Hide table of contents

Last September, I wrote:

  1. There's a (say) 80% chance that an aligned(-to-humans) AI will be good for animals, but that still leaves a 20% chance of a bad outcome.
  2. AI-for-animals receives much less than 20% as much funding as AI safety.
  3. Cost-effectiveness maybe scales with the inverse of the amount invested. Therefore, AI-for-animals interventions are more cost-effective on the margin than AI safety.

Today, I'm fleshing out this argument with a cost-effectiveness model. The model estimates how much it costs to make progress on AI alignment—the general problem of getting ASI to achieve any goal without subsequently killing everyone—compared to how much it costs to make progress on aligning AI to animal welfare specifically.

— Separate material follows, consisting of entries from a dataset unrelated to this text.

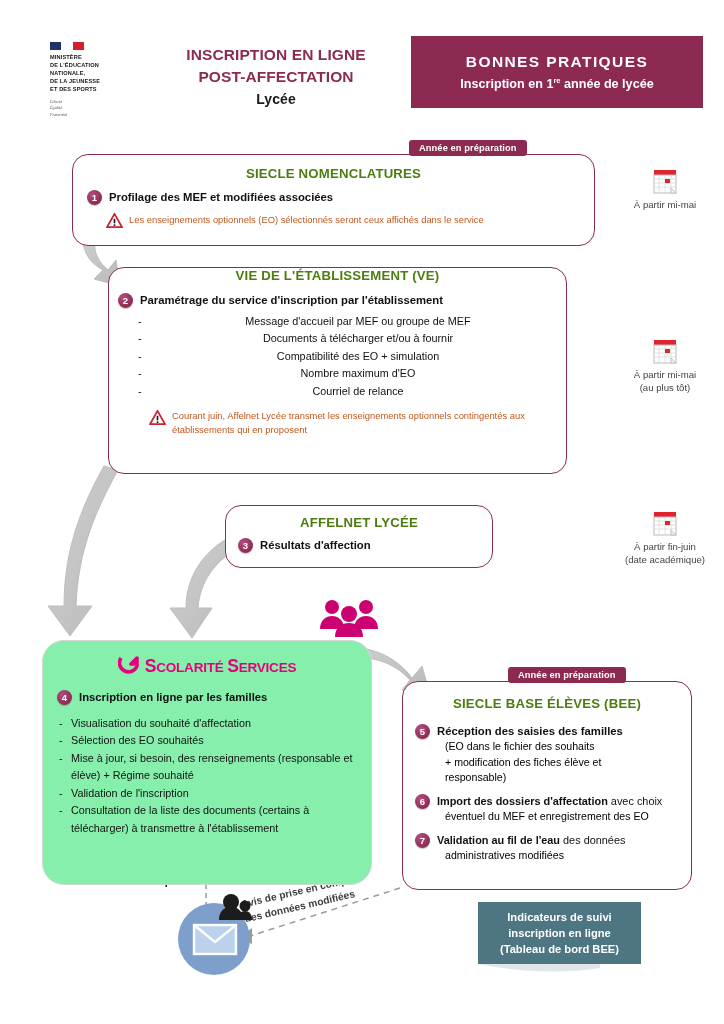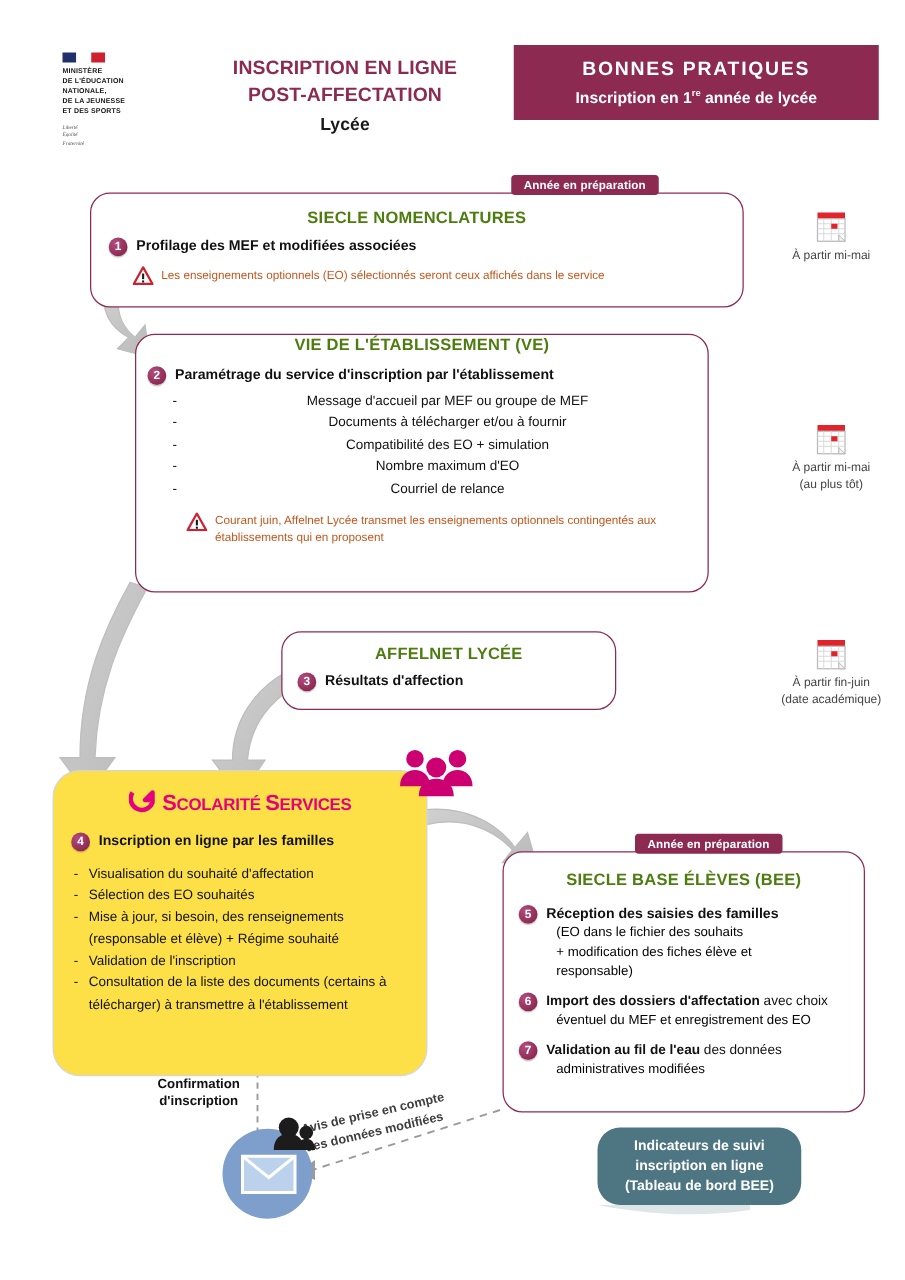--- a/index.html
+++ b/index.html
@@ -28,7 +28,7 @@
                 font-size:15.5px; line-height:1.42; letter-spacing:.1px; }
   .title-sub  { margin-top:2px; color:#1a1a1a; font-size:14px; font-weight:bold; }
 
-  .banner { position:absolute; left:411px; top:36px; width:292px; height:60px;
+  .banner { position:absolute; left:411px; top:36px; width:292px; height:72px;
             background:#8d2a52; color:#ffffff; display:flex; flex-direction:column;
             align-items:center; justify-content:center; }
   .banner-t1 { font-size:15.5px; font-weight:bold; letter-spacing:1.4px; }

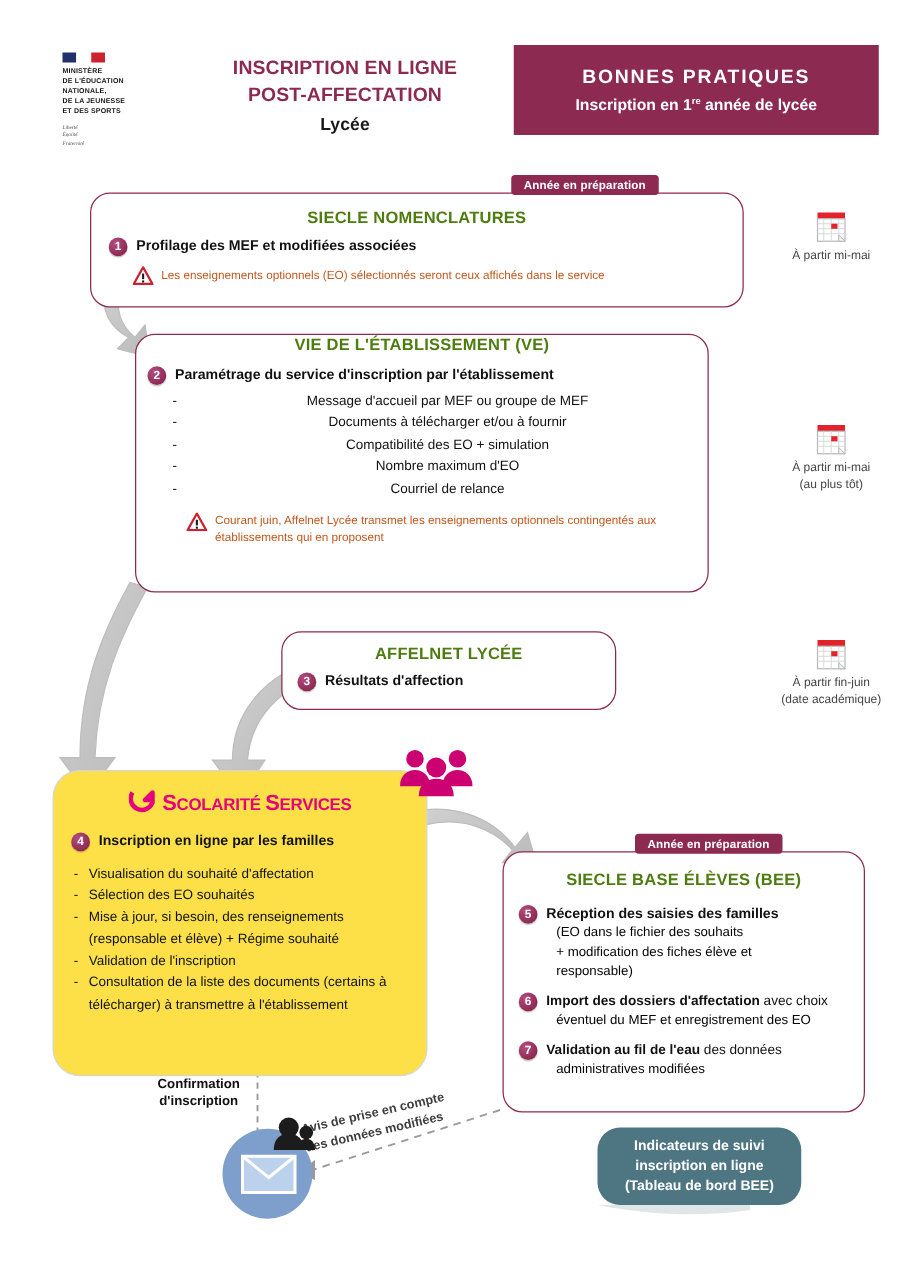--- a/index.html
+++ b/index.html
@@ -68,8 +68,8 @@
   .calnote .lbl { font-size:9.6px; color:#444; line-height:1.35; }
 
   
-  .scol-panel { position:absolute; left:42px; top:616px; width:300px; height:245px;
-                background:#fde047; border:1.3px solid #d5d5d5; border-radius:22px; }
+  .scol-panel { position:absolute; left:42px; top:640px; width:330px; height:245px;
+                background:#86efac; border:1.3px solid #d5d5d5; border-radius:22px; }
   .scol-logo { display:flex; align-items:center; justify-content:center;
                gap:5px; margin-top:14px; }
   .scol-word { color:#e5007d; font-weight:bold; font-size:17.5px;

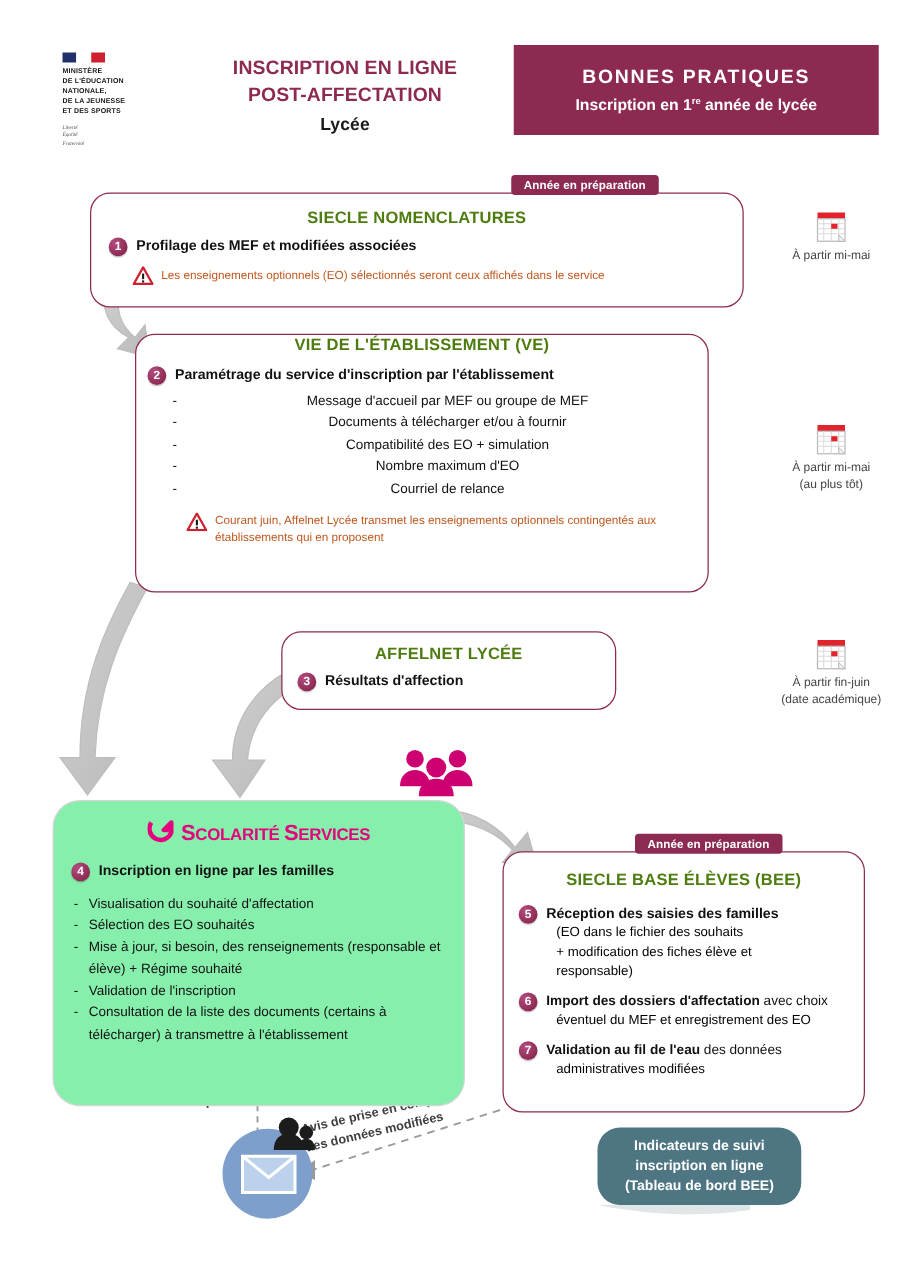--- a/index.html
+++ b/index.html
@@ -339,7 +339,7 @@
     <div>des données modifiées</div>
   </div>
 
-  <div class="indic" style="z-index:4;border-radius:18px;">
+  <div class="indic" style="z-index:4;">
     <div>Indicateurs de suivi</div>
     <div>inscription en ligne</div>
     <div>(Tableau de bord BEE)</div>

The model is on SquiggleHub: https://squigglehub.org/models/AI-for-animals/alignment-to-animals-EV-simple

Cross-posted from my website.

How the model works

The basic setup:

  1. It costs some amount to solve AI alignment, and some amount already has been spent and will be spent in the future.
  2. It costs some amount to solve alignment-to-animals, and approximately $0 has been spent so far.
  3. The value of marginal spending is inversely proportional to the cost of solving the problem.[1]
  4. Solving alignment-to-animals only matters if the general alignment problem is solved as well, and if aligned ASI isn't good for animals by default.
    • If alignment isn't solved, then you can't point ASI toward any goal at all, so it doesn't matter if you figure out how to choose a goal that's compatible with animal welfare.
    • If alignment is good for animals by default, then any work on the problem is wasted because there is no problem.
  5. Present-day work on alignment-to-animals has a field-building multiplier, where work attracts more people to the field. (AI alignment has no multiplier on the assumption that it's sufficiently popularized that field-building effects are weak.)

The model provides two comparisons:

  1. progress per dollar on alignment-to-animals <—> progress per dollar on alignment
  2. animal welfare improvement per dollar spent on alignment-to-animals <—> animal welfare improvement per dollar spent on alignment (via the possibility that alignment is good for animals by default)

The first comparison is useful, but isn't ultimately what you want—a dollar could buy a lot of progress on a problem that doesn't matter much. To make a prioritization decision, you'd also need to say how much good it does to solve alignment-to-animals compared to solving alignment. That answer depends on (1) the moral value of different kinds of beings and (2) expectations about what the far future will look like.

The second comparison is apples-to-apples, so the result can feed directly into a prioritization decision.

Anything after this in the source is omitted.